──────── Recorded data

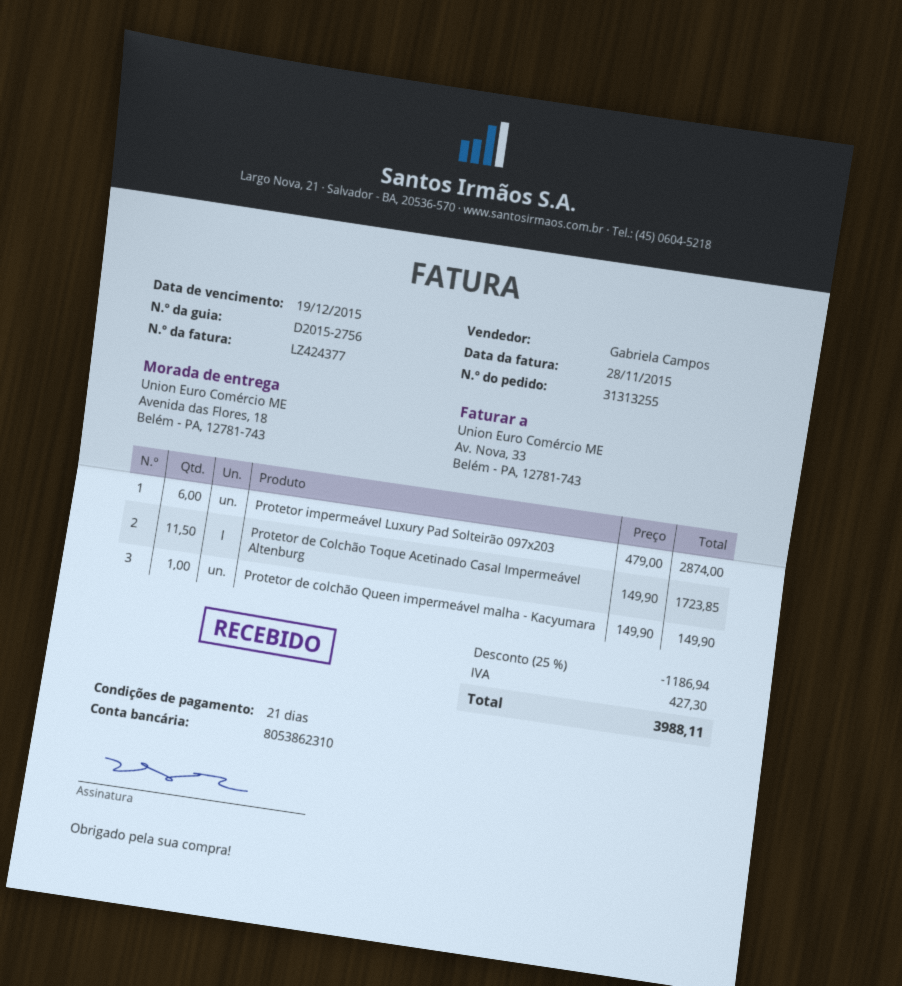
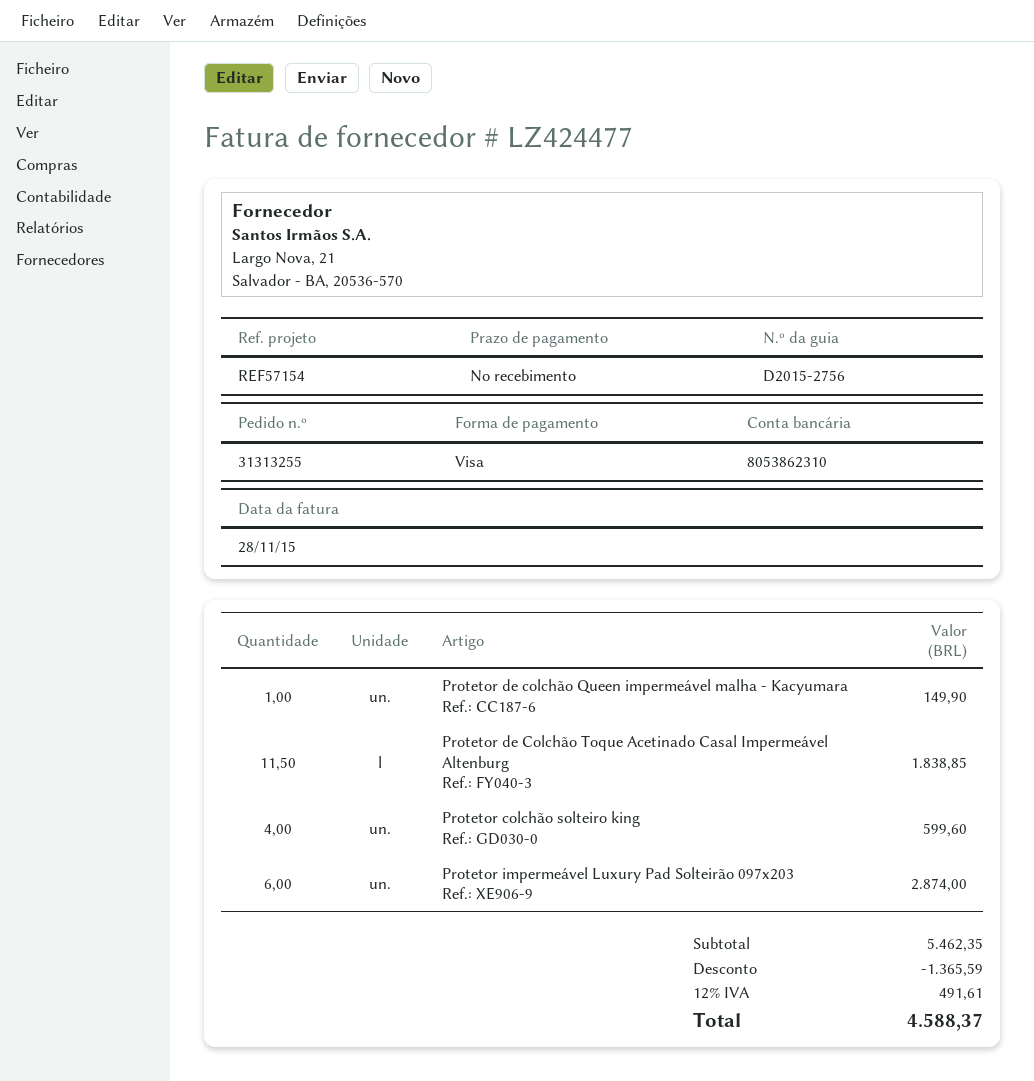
invoice number: LZ424377 -> LZ424477
payment terms: 21 days -> on receipt
Protetor de Colchão Toque Acetinado Casal Impermeável Altenburg: 11.5 for 1723.85 -> 11.5 for 1838.85
Protetor colchão solteiro king: none -> 4 for 599.60
discount: 1186.94 -> 1365.59
tax: 427.30 -> 491.61
total: 3988.11 -> 4588.37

────────────────

▶ _Your instructions_: Please set the data above down exactly, with the pictures removed.

▶ _Task solution_:
invoice number: LZ424377 -> LZ424477
payment terms: 21 days -> on receipt
Protetor de Colchão Toque Acetinado Casal Impermeável Altenburg: 11.5 for 1723.85 -> 11.5 for 1838.85
Protetor colchão solteiro king: none -> 4 for 599.60
discount: 1186.94 -> 1365.59
tax: 427.30 -> 491.61
total: 3988.11 -> 4588.37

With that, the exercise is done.